Free Learning dispenses with the pretense that students need to follow a set path as a group, by simply:
- Offering a large online menu of learning choices for students to learn from (we call these units, and they look like this).
- Allowing individuals and small ad hoc groups to chose their own path and pace through the units on offer.
- Providing a way for students to record which units they have chosen as they progress, and then to submit evidence (e.g. photos, work itself, text) for each unit. This can be done via our Free Learning Gibbon module, or some other method.
- Providing a way to map learning outcomes to units, and ways to see what students are currently working on, where they have already traveled, and what outcomes they have covered (or not)
- Assessing learning formatively based on observation and discussion, with aspects of summative assessment based on student submitted work and other evidence.
In this way, we can provide more choice, more personalised pathways and more motivation for students to learn. Students spend less time sitting and listening to the teacher, and more time working hands on in ways they enjoy.

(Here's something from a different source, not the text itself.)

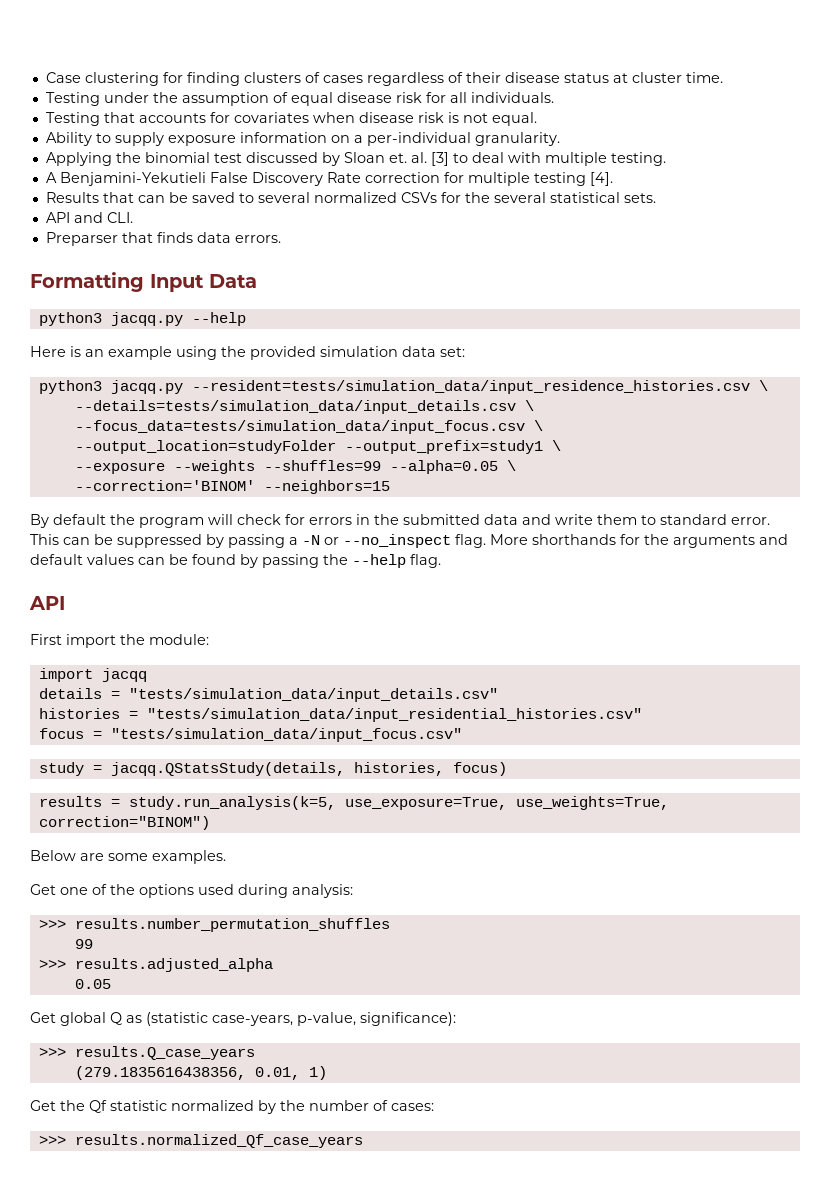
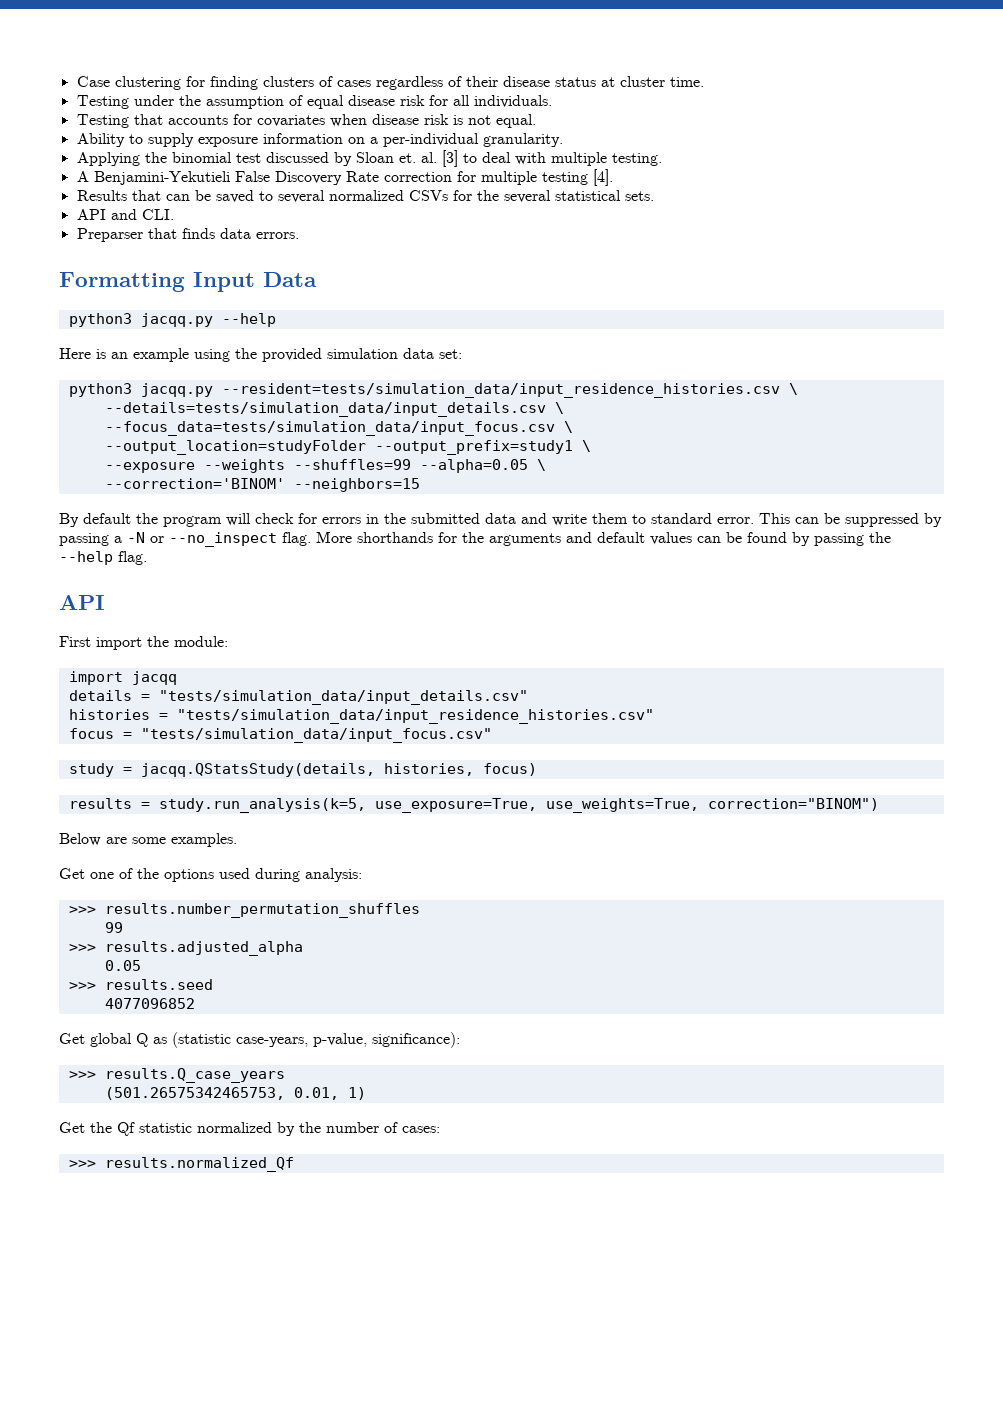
[146,708,642,722] "tests/simulation_data/input_residential_histories.csv" -> [176,709,654,724] "tests/simulation_data/input_residence_histories.csv"
(111, 984) none -> [68,979,213,990] [104,998,195,1009] // >>> results.seed // 4077096852
[74,1066,246,1080] (279.1835616438356, -> [104,1087,285,1100] (501.26575342465753,
[74,1134,363,1148] results.normalized_Qf_case_years -> [104,1157,294,1172] results.normalized_Qf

By asking students to cover a range of outcomes, we can still help them cover broad swathes of content, but this need not be a focus (and for me it no longer is). If we can free ourselves of the delusions that kids currently cover everything (which they don’t, in any meaningful way) and that we can meaningfully measure learning (which we can’t, in any meaningful way), then we can be comfortable with something less regimented and less like an assembly line. Do all students really need the exact same experience? No.

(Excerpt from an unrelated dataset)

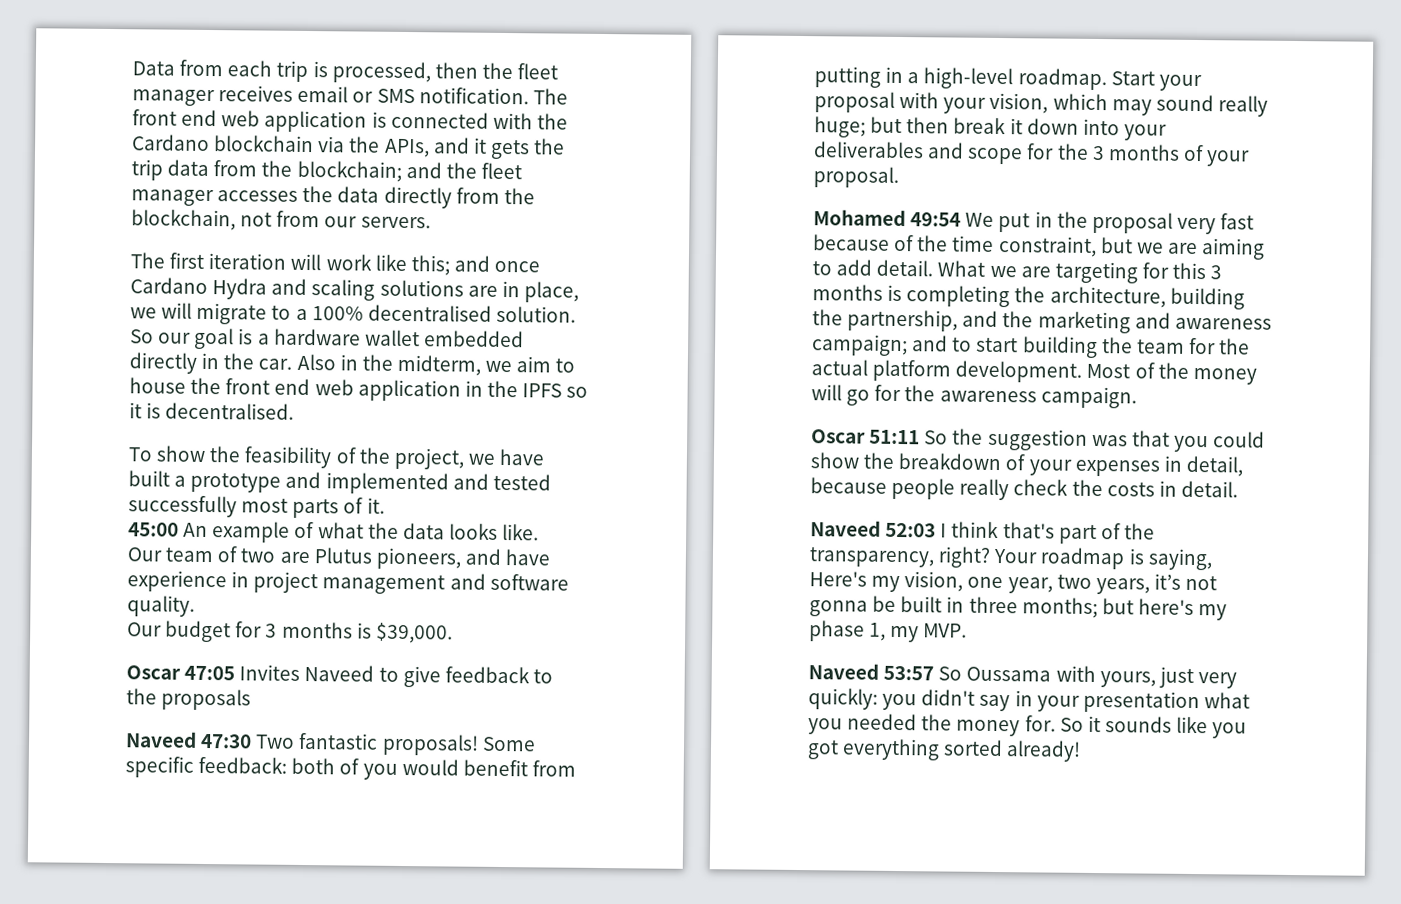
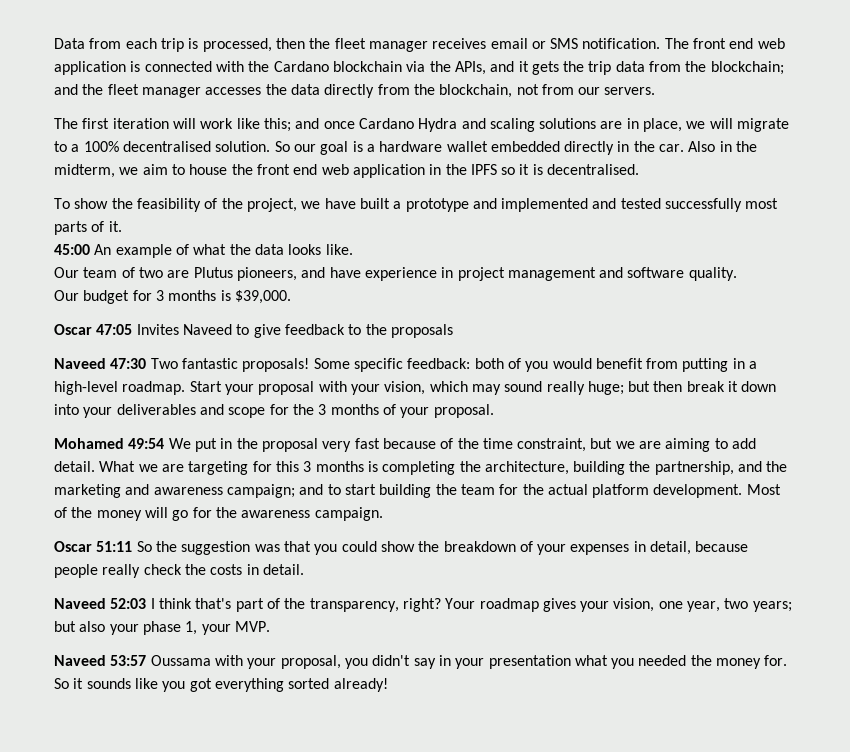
[1128,548,1213,571] [809,571,1218,595] [809,595,1228,621] is saying, Here's my vision, one year, two years, it’s not gonna be built in three months; but here's my -> [542,598,792,612] [54,621,139,635] gives your vision, one year, two years; but also your
[890,625,920,643] my -> [201,624,231,635] your
[938,666,963,681] So -> (147, 660) none
[1099,666,1237,689] [808,688,878,710] yours, just very quickly: -> [247,655,341,669] your proposal,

Free learning, as a model, affords us a chance to set the classroom up for success by throwing out baggage brought along from industrial, conformity-driven, pre-Internet education. It represents the use of technology to finally revolutionise classroom practice.
Have A Go
As a teacher, you can experience Free Learning as a professional development tool using GorillaPD, which gives you roughly the experience of a student. This is a free-to-the-public installation of Gibbon, with Free Learning installed on it, and a growing range of units to help teachers become better at what they do.
Real World Progress
We have now (as of April 2017) been running Free Learning at ICHK Secondary for two years, for a minimum of 50% of student contact time in ICT, and the result is more student engagement, improved classroom energy and zero focus on grades. I learn more and have more fun, and all the evidence suggests that my students do to. Learning new, interesting and useful things is now the prime concern. The proof, so they say, is in the pudding, which you can see via our Free Learning Showcase.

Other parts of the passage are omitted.